Linear RegressionData AnalysisStatistical Methods
Linear Regression
Linear regression is a fundamental concept in statistics that helps us understand the relationship between two variables by fitting a linear line to observed data. This process involves finding the line of best fit through data points plotted on a graph, where the line can be represented by the equation \( y = mx + c \). Here:
  • \( m \) is the slope of the line, showing how much \( y \) changes for a unit change in \( x \).
  • \( c \) is the y-intercept, the point where the line meets the y-axis when \( x = 0 \).
In the context of least squares regression, which is a type of linear regression, the goal is to minimize the sum of the squared differences between observed and predicted values. The smaller this sum, the closer the line fits the data.
To practically apply linear regression, you need data points and a method to calculate the best-fit line that represents the trend in your data. Identifying this trend is crucial for making predictions or understanding underlying patterns in any data set.
Data Analysis
Data analysis involves inspecting, cleaning, transforming, and modeling data to discover useful information, support decision-making, and draw conclusions. In the context of linear regression, data analysis helps you find relationships between variables. For example:
  • The first step is understanding the data and determining its key characteristics.
  • Next, compute basic statistics such as the mean of both the independent (\( x \)) and dependent (\( y \)) variables.
In our example, we calculated the mean of the \( x \) values and the \( y \) values as 2.8. The means are essential in determining the overall trend and patterns present in the data. Using these calculations, we further analyze the data to find consistent patterns or outliers that can affect the results of our regression analysis.

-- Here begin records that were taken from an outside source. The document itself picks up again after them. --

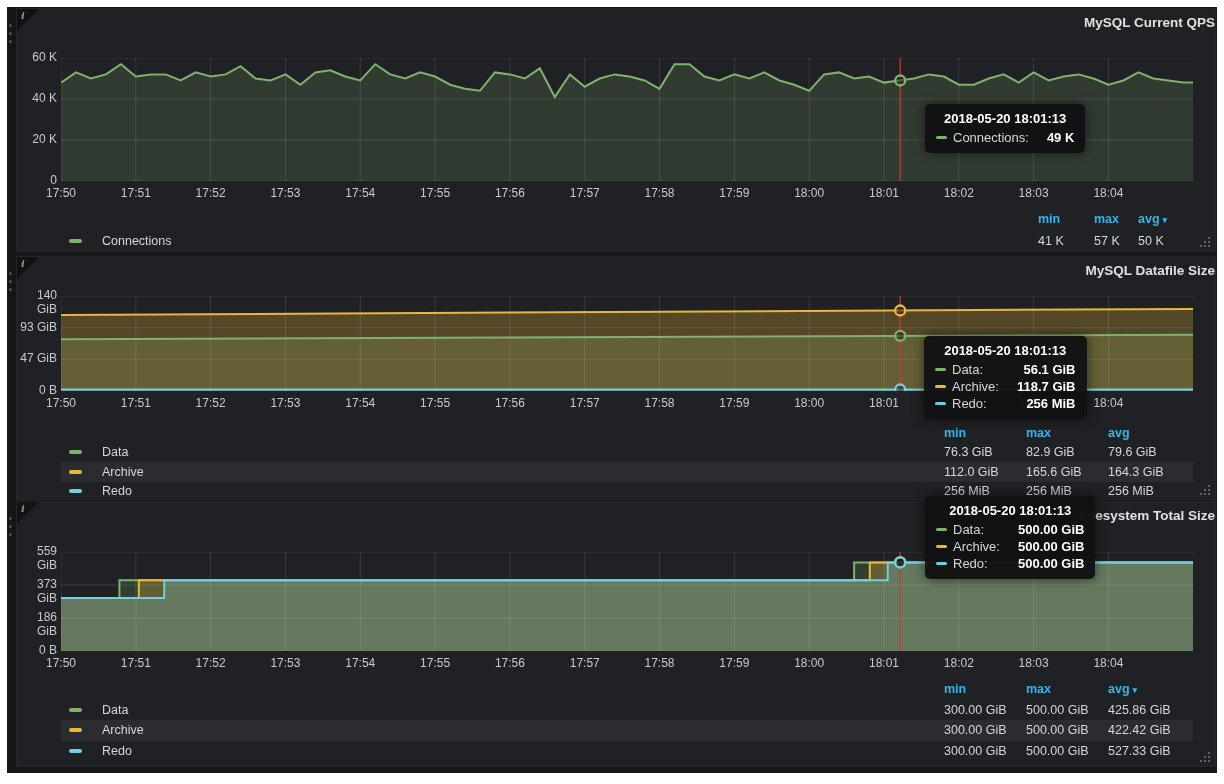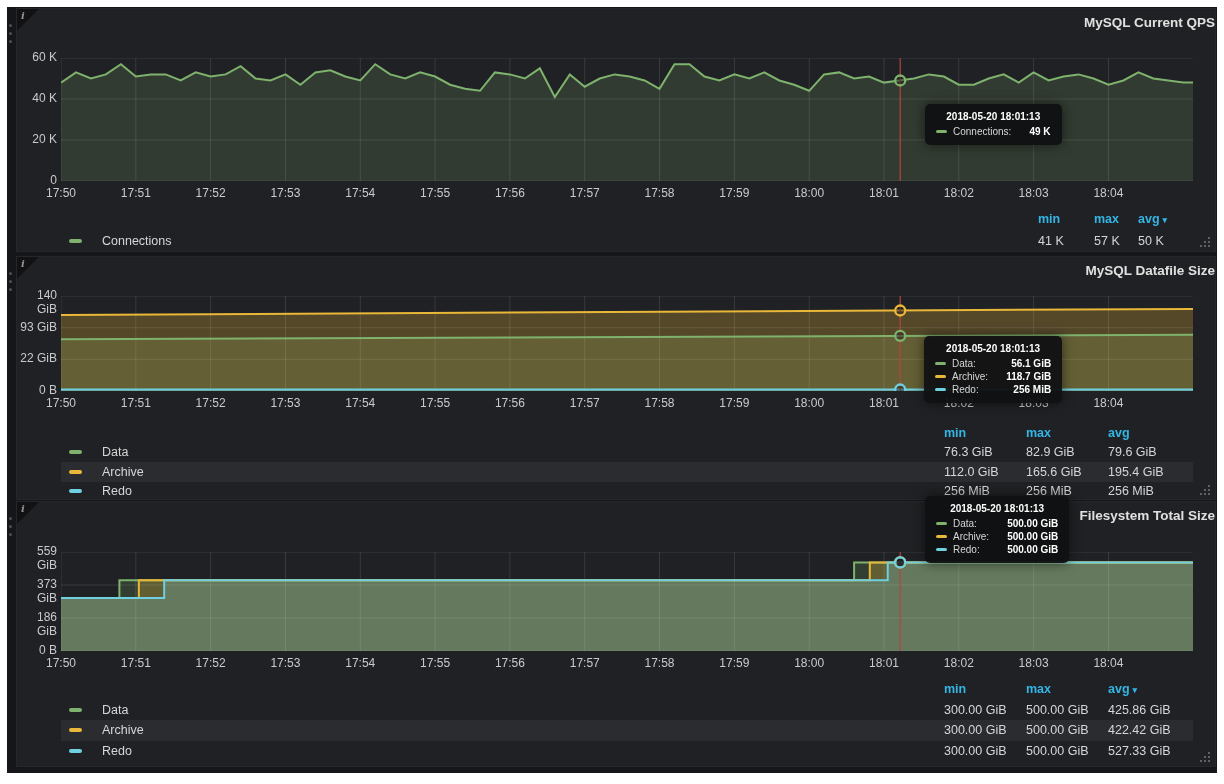--- a/index.html
+++ b/index.html
@@ -24,7 +24,7 @@
   .striped{background:rgba(255,255,255,0.05);}
   .caret{font-size:9px;margin-left:3px;}
   .tooltip{position:absolute;background:rgba(16,17,18,0.96);border-radius:5px;padding:7px 11px 8px 11px;
-           z-index:10;box-shadow:0 0 12px rgba(0,0,0,0.55);font-size:10px;color:#d5d6d8;white-space:nowrap;}
+           z-index:10;box-shadow:0 0 12px rgba(0,0,0,0.55);font-size:13px;color:#d5d6d8;white-space:nowrap;}
   .tt-date{font-weight:bold;color:#ffffff;text-align:center;margin-bottom:4px;}
   .tt-row{display:flex;align-items:center;margin-top:2px;}
   .tt-dash{width:11px;height:3px;border-radius:1.5px;margin-right:6px;flex:0 0 auto;}

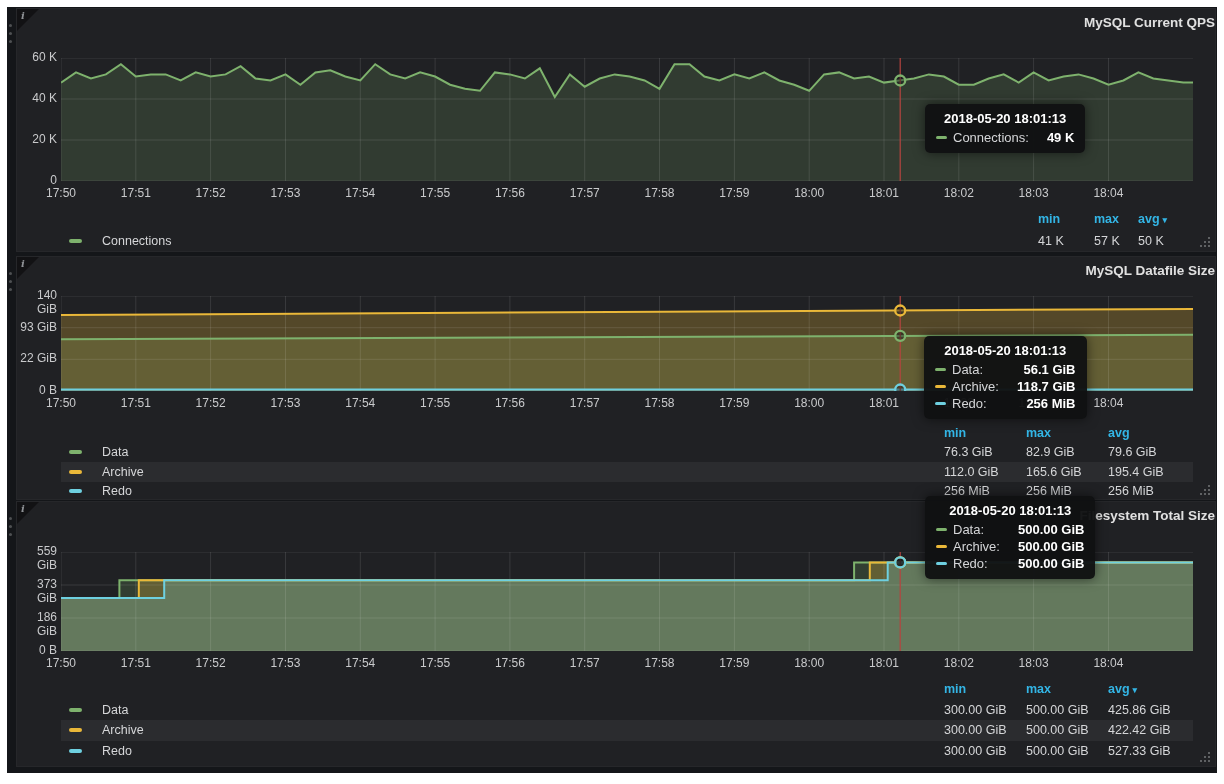--- a/index.html
+++ b/index.html
@@ -122,7 +122,7 @@
     <div class="panel-title">MySQL Datafile Size</div>
     <div id="yaxis-1">
         <div class="ylabel" style="left: 0px; top: 126px;">0 B</div>
-        <div class="ylabel" style="left: 0px; top: 94.3333px;">22 GiB</div>
+        <div class="ylabel" style="left: 0px; top: 94.3333px;">47 GiB</div>
         <div class="ylabel" style="left: 0px; top: 62.6667px;">93 GiB</div>
         <div class="ylabel" style="left: 0px; top: 31px;">140 GiB</div>
       </div>

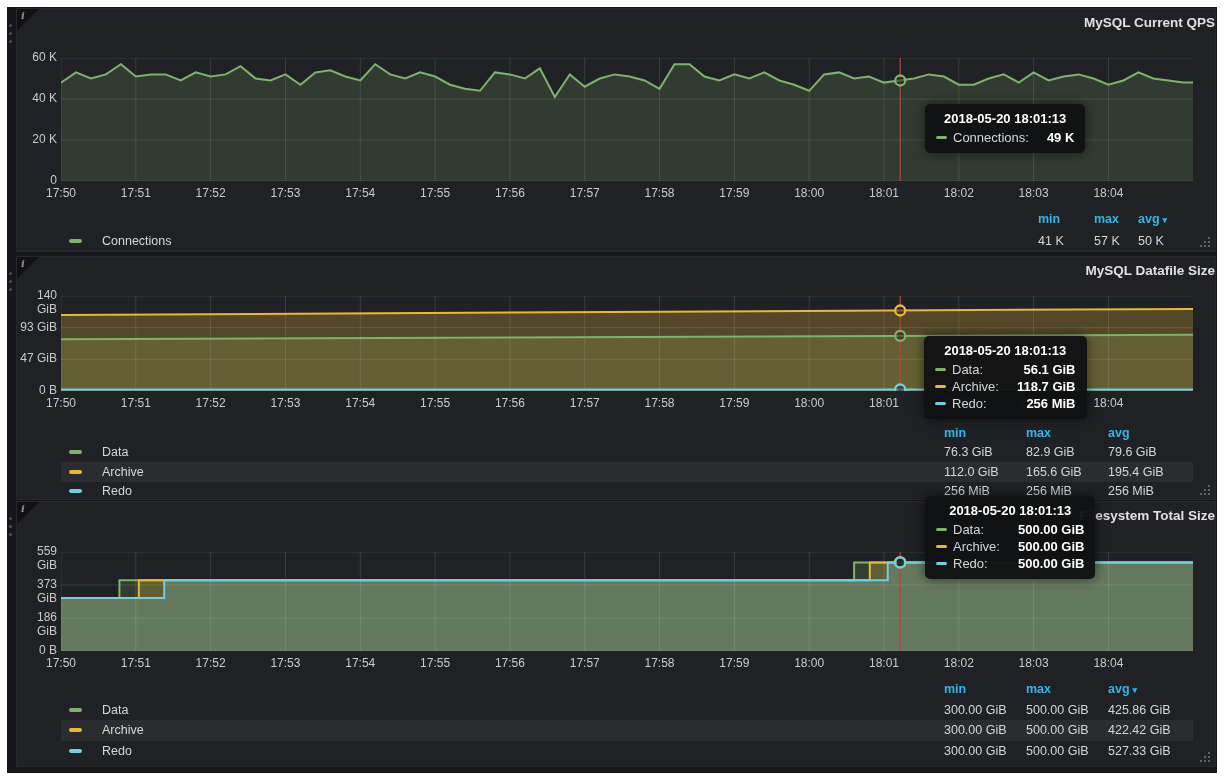--- a/index.html
+++ b/index.html
@@ -197,7 +197,7 @@
           </div>
           <div class="lg-cell">112.0 GiB</div>
           <div class="lg-cell">165.6 GiB</div>
-          <div class="lg-cell">195.4 GiB</div>
+          <div class="lg-cell">164.3 GiB</div>
         </div>
         <div class="legend-row" style="grid-template-columns: 1fr 82px 82px 85px; height: 19.5px;">
           <div class="lg-name">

Successful data analysis requires clear understanding and careful computation to ensure the results are accurate and reliable. It transforms raw data into something meaningful, enabling you to draw conclusions and support statistical hypotheses.
Statistical Methods
Statistical methods are techniques used to collect, analyze, interpret, and present data. Among these, the least squares regression is a widely used statistical technique. It is effective in modeling and finding the line of best fit for data.
  • The method begins with calculating the slope \( m \), which illustrates how change in one variable affects the other.
  • The next step is determining the y-intercept \( c \), using the mean values and the computed slope.
The least squares method is analytically solving for \( m \) and \( c \) by minimizing the sum of the squares of the vertical distances of the points from the line. These calculations involve derivative calculus, but the formula provides a straightforward means to find the best-fit line.
Understanding and utilizing statistical methods like least squares regression are invaluable in making data-driven decisions. Whether for predicting trends, understanding relationships, or optimizing processes, these methods provide the necessary tools to extract insights effectively from complex data sets.